Firewall and Routing
The only issues now that need to be resolved are routing and firewall issues. This is only relevant if the VPN server is on the same server as your firewall/router. By having the VPN clients on the same subnet as the rest of the trusted LAN, it makes it easier for the client, but slightly harder to configure, as we aren’t dealing with Layer 3. We need to allow the interface ppp0 access to the trusted interface. We will assume eth0 is the trusted interface
iptables -A INPUT -i ppp0 -j ACCEPT iptables -A FORWARD-i ppp0 -o eth0 -j ACCEPT
This could also be done using the 10.0.0.0/24 range, but this will only work for unicast addresses. To make these statements safe, 10.0.0.0 should be dropped at the external interface as well if not already done so. Its good practice to drop all RFC 1918 private addresses that which have their source address incoming from the external interface. A lot of malformed and spoofed IP packets often have source addresses from the private address range.
iptables -A INPUT -i eth0 -s 10.0.0.0/24 -j ACCEPT iptables -A FORWARD -i eth0 -s 10.0.0.0/24 -j ACCEPT
Now we need to allow the VPN protocols that will be used to connect and communicate with the VPN server through our firewall. The authentication part of our VPN server uses the PPTP protocol which is on TCP port 1723. Actual data is then transfered using IP protocol GRE (Genertic Routing Encapsulation). Configure the following iptables commands.
iptables -A INPUT -i $external_interface -p tcp --dport 1723 -j ACCEPT iptables -A INPUT -i $external_interface -p gre -j ACCEPT
Connecting a Windows client
Lastly, we will want to setup the client. Windows 2000 and XP and (i assume) Vista, come with a PPTP VPN client that is installed by default. You can get to it by going to the “Network Connections” dialog and clicking “Create a new connection”. Follow the wizard through selecting Connect to the network at my workplace > Virtual Private Network connection > Enter in a name for the connection > Enter in the IP or preferably DNS name of the VPN server. If the VPN server is the router/gateway, you can use your external IP address in your LAN. For testing purposes, I used the internal address of 10.0.0.1. If you run an internal DNS, use that name so when you are away from home you VPN in, it will grab the external address as long as you have set everything up properly (in terms of external DNS). For this, I reccomend you use the services provided at DynDNS or a simmilar free DNS provider.

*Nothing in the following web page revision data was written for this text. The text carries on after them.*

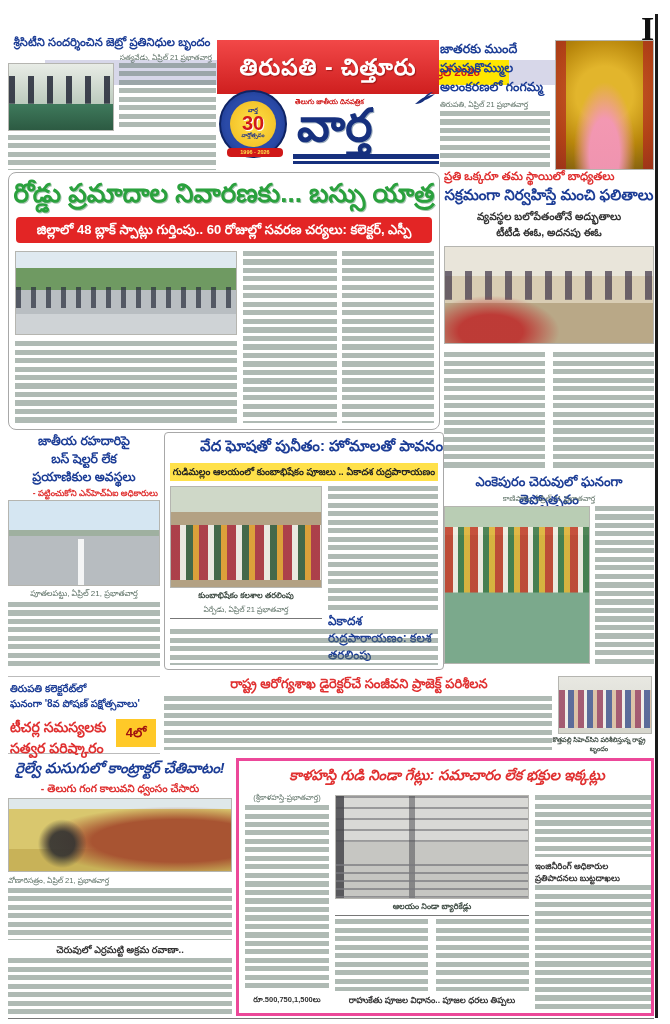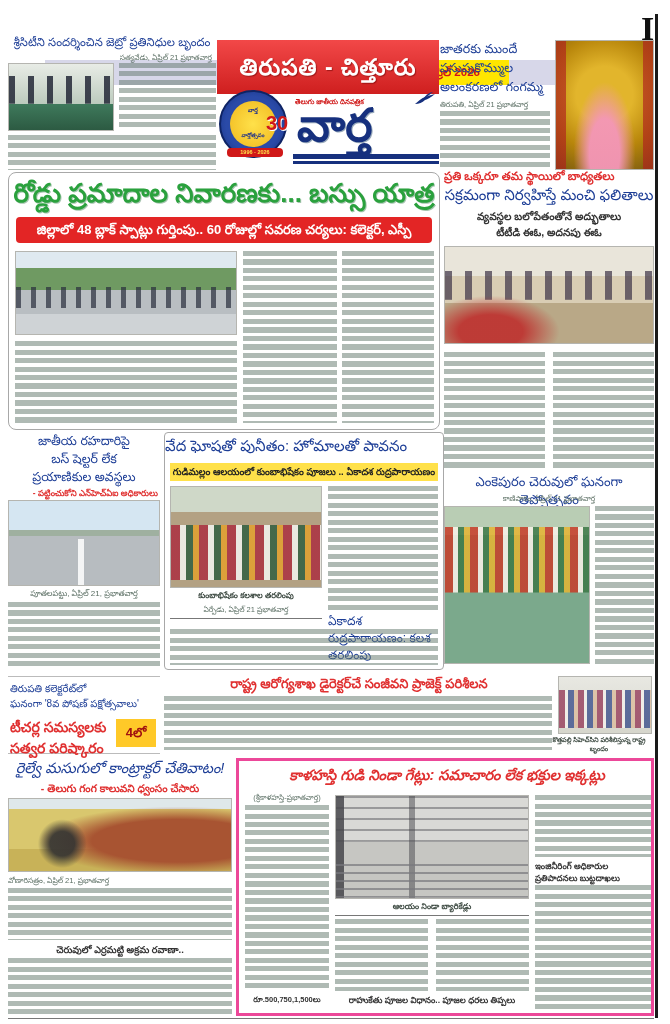--- a/index.html
+++ b/index.html
@@ -26,29 +26,29 @@
   #bottom-rule{left:8px;top:1018px;width:646px;height:1px;background:#777;}
   
   #masthead{left:217px;top:40px;width:222px;height:128px;}
   #masthead-redband{left:0;top:0;width:222px;height:54px;background:linear-gradient(180deg,#f24848,#cf1f1f);
     color:#fff;font-weight:bold;font-size:23px;text-align:center;line-height:54px;letter-spacing:1px;
     text-shadow:1px 1px 1px rgba(100,0,0,.5);}
   #badge{left:2px;top:50px;width:68px;height:68px;border-radius:50%;
     background:radial-gradient(circle,#2a4aa8 60%,#16307e 100%);border:2px solid #0e2364;box-sizing:border-box;}
   #badge-inner{left:9px;top:9px;width:46px;height:46px;border-radius:50%;background:radial-gradient(circle,#ffe14a,#f0b81e);}
   #badge-top{left:0;top:6px;width:46px;text-align:center;font-size:6px;font-weight:bold;color:#1c2f8c;}
-  #badge-num{left:0;top:11px;width:46px;text-align:center;font-size:20px;font-weight:bold;color:#d01818;text-shadow:1px 1px 0 #fff;padding-left:24px;}
+  #badge-num{left:0;top:11px;width:46px;text-align:center;font-size:20px;font-weight:bold;color:#d01818;text-shadow:1px 1px 0 #fff;}
   #badge-label{left:0;top:31px;width:46px;text-align:center;font-size:5.5px;font-weight:bold;color:#1c2f8c;}
   #badge-years{left:6px;top:56px;width:56px;height:9px;background:#d01818;border-radius:4px;color:#ffe14a;font-size:5.5px;font-weight:bold;text-align:center;line-height:9px;}
   #masthead-tagline{left:78px;top:58px;font-size:7px;font-weight:bold;color:#d01818;}
   #masthead-title{left:80px;top:62px;font-size:46px;font-weight:bold;color:#16307e;line-height:1.0;text-shadow:1px 1px 0 #9ab;}
   .title-bar1{left:76px;top:114px;width:146px;height:5px;background:#16307e;}
   .title-bar2{left:76px;top:121px;width:146px;height:3px;background:#16307e;}
   
-  .h-navy{color:#1c3d96;font-weight:normal;}
+  .h-navy{color:#1c3d96;font-weight:bold;}
   .h-red{color:#e03030;font-weight:bold;}
   .h-green{color:#2aa13d;font-weight:bold;text-shadow:1px 1px 0 rgba(0,90,30,.35);}
   
   #main-box{left:8px;top:172px;width:432px;height:258px;border:1px solid #a8a8a8;border-radius:8px;box-sizing:border-box;}
   #main-headline{left:0;top:5px;width:430px;text-align:center;font-size:26px;}
   #main-substrip{left:7px;top:44px;width:416px;height:26px;background:#e32525;border-radius:4px;
     color:#fff;font-weight:bold;font-size:13px;text-align:center;line-height:26px;}
   
   #ttd{left:444px;top:170px;width:210px;height:300px;}
   
@@ -184,21 +184,21 @@
       <div>బస్ షెల్టర్ లేక</div>
       <div>ప్రయాణికుల అవస్థలు</div>
     </div>
     <div class="abs h-red" style="left:0;top:56px;width:150px;font-size:8.5px;text-align:right;">- పట్టించుకోని ఎన్‌హెచ్ఏఐ అధికారులు</div>
     <div id="photo-highway" class="abs photo" style="left:0;top:68px;width:152px;height:86px;"></div>
     <div class="abs caption" style="left:0;top:157px;width:152px;font-weight:normal;color:#5a6e63;">పూతలపట్టు, ఏప్రిల్ 21, ప్రభాతవార్త</div>
     <div class="abs greek" style="left:0;top:170px;width:152px;height:66px;"></div>
   </div>
 
   <div id="veda-box" class="art">
-    <div class="abs h-navy" style="left:0;top:4px;width:278px;font-size:15px;text-align:left;">వేద ఘోషతో పునీతం: హోమాలతో పావనం</div>
+    <div class="abs h-navy" style="left:0;top:4px;width:278px;font-size:15px;text-align:right;">వేద ఘోషతో పునీతం: హోమాలతో పావనం</div>
     <div id="veda-strip" class="abs">గుడిమల్లం ఆలయంలో కుంబాభిషేకం పూజలు .. ఏకాదశ రుద్రపారాయణం</div>
     <div id="photo-veda" class="abs photo" style="left:5px;top:53px;width:152px;height:102px;"></div>
     <div class="abs caption" style="left:5px;top:158px;width:152px;border-bottom:1px solid #777;padding-bottom:16px;">కుంబాభిషేకం కలశాల తరలింపు</div>
     <div class="abs dateline" style="left:5px;top:172px;width:152px;text-align:center;">ఏర్పేడు, ఏప్రిల్ 21 ప్రభాతవార్త</div>
     <div class="abs greek" style="left:163px;top:53px;width:110px;height:124px;"></div>
     <div class="abs h-navy" style="left:163px;top:181px;width:110px;font-size:12px;">ఏకాదశ రుద్రపారాయణం: కలశ తరలింపు</div>
     <div class="abs greek" style="left:5px;top:196px;width:268px;height:36px;"></div>
   </div>
 
   <div class="art" style="left:444px;top:472px;width:210px;height:198px;">

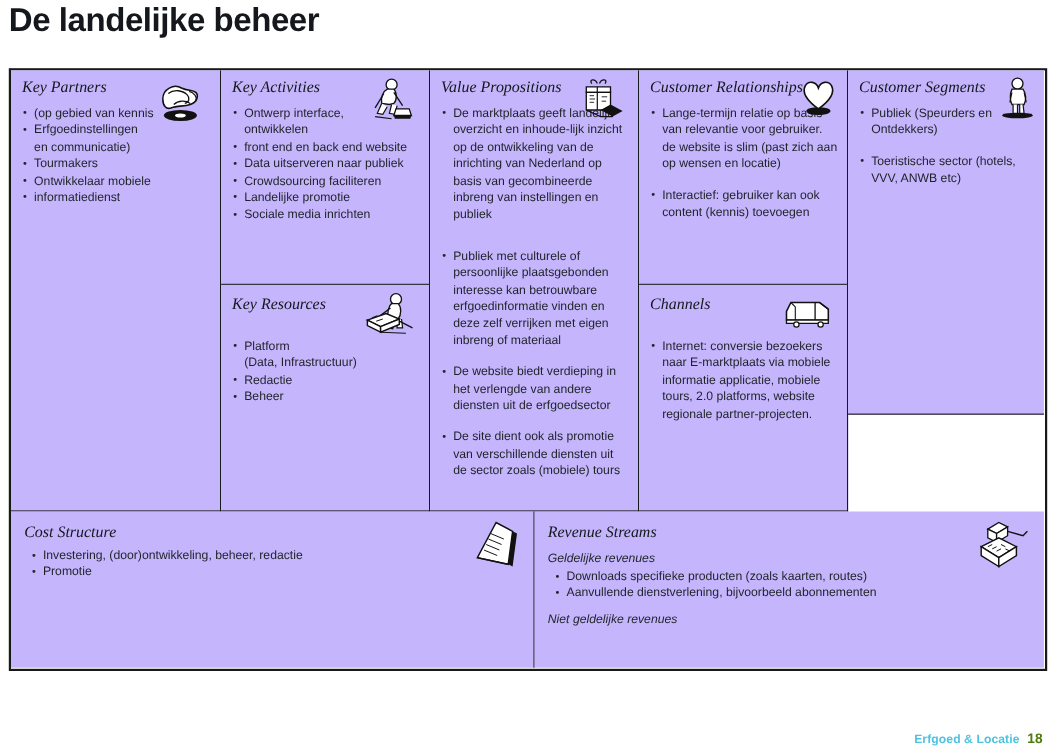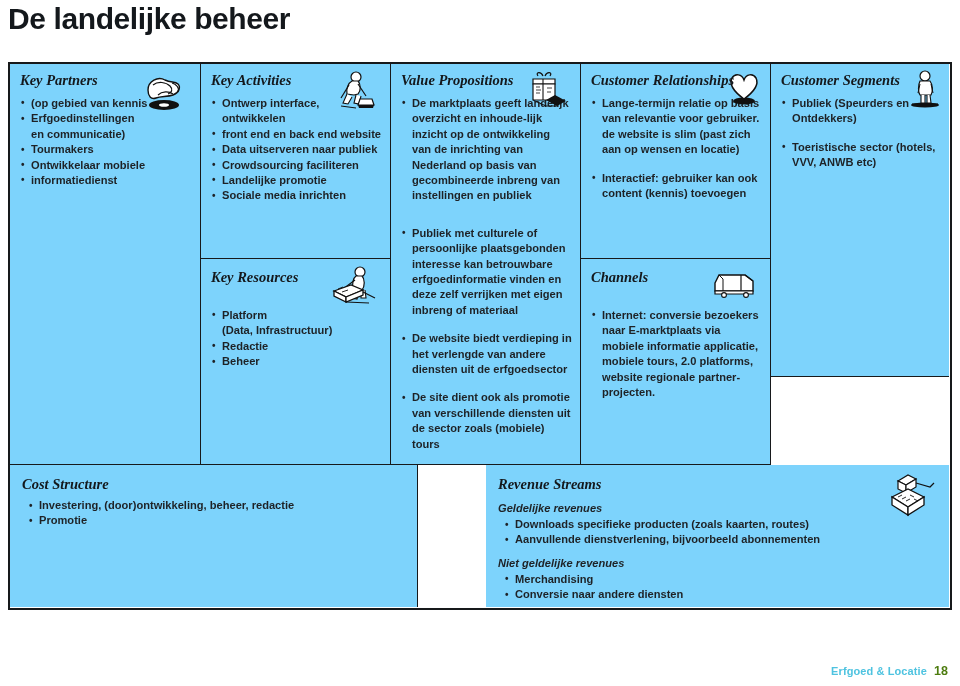--- a/index.html
+++ b/index.html
@@ -37,22 +37,21 @@
     height: 548px;
     border: 2.5px solid #17191b;
     box-sizing: border-box;
     background: #fff;
   }
 
   .cell {
     position: absolute;
     box-sizing: border-box;
     overflow: hidden;
-    background: #7dd3fc;
-    font-weight: bold;
+    background: #c4b5fd;
   }
   .b-r { border-right: 1.6px solid #17191b; }
   .b-b { border-bottom: 1.6px solid #17191b; }
 
   .cell-head {
     font-family: "Liberation Serif", serif;
     font-style: italic;
     font-size: 14.5px;
     color: #14181c;
     padding: 9px 0 0 10px;
@@ -294,21 +293,21 @@
       </svg>
     </div>
     <div class="list-wrap">
       <ul class="blist spaced">
         <li>Publiek (Speurders en Ontdekkers)</li>
         <li>Toeristische sector (hotels, VVV, ANWB etc)</li>
       </ul>
     </div>
   </div>
 
-  <div class="cell b-r" style="left:0; top:401px; width:408px; height:142px;">
+  <div class="cell b-r" style="left:0; top:401px; width:476px; height:142px;">
     <div class="bottom-head">Cost Structure</div>
     <div class="icon-box" style="left:412px; top:6px;">
       <svg width="52" height="48" viewBox="0 0 52 48">
         <path d="M12 36 L29 4 L44 12 L40 42 Z" fill="#fff" stroke="#111" stroke-width="1.3"></path>
         <path d="M40 42 L44 12 L48 14 L44 44 Z" fill="#111"></path>
         <path d="M24 14 L36 19 M22 19 L34 24 M20 24 L32 29 M18 29 L30 34" stroke="#111" stroke-width="0.9"></path>
         <path d="M40 42 L12 36" stroke="#111" stroke-width="1.2"></path>
       </svg>
     </div>
     <div class="bottom-list">
@@ -334,25 +333,19 @@
       </svg>
     </div>
     <div class="sub-head">Geldelijke revenues</div>
     <div class="bottom-list" style="margin-top:3px">
       <ul class="blist">
         <li>Downloads specifieke producten (zoals kaarten, routes)</li>
         <li>Aanvullende dienstverlening, bijvoorbeeld abonnementen</li>
       </ul>
     </div>
     <div class="sub-head">Niet geldelijke revenues</div>
-    <div class="bottom-list" style="margin-top:3px">
-      <ul class="blist">
-        <li>Merchandising</li>
-        <li>Conversie naar andere diensten</li>
-      </ul>
-    </div>
   </div>
 
 </div>
 
 <div id="footer">
   <span class="brand">Erfgoed &amp; Locatie</span><span class="pageno">18</span>
 </div>
 
 </body></html>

Navigate to the screen above and click “Properties” again.
Then untick “Use default gateway on remote network”. This statement is important and needs to be unticked most of the time for simple VPN setups. What this means is that you existing default gateway will be used (what ever you are connecting through the internet to) for all traffic that isn’t related to the VPN. Remember how we used the same subnet for the VPN clients as the LAN clients? This is because if we used another subnet, the VPN clients would not know how to get to the LAN. This would require the Use default gateway on remote network to be ticked, but would also mean all unrelated traffic would go through the VPN. The technical term for this is “Split Tunneling” and can be a security concearn with larger enterprises as there is a potential for the remote user to be a gateway into the corporate network. Our setup is rather simple and we trust the users that are connecting, so this is not a concearn.
Once you have this option set, use the username and password that was set in the chap-secrets file to connect and to test your VPN.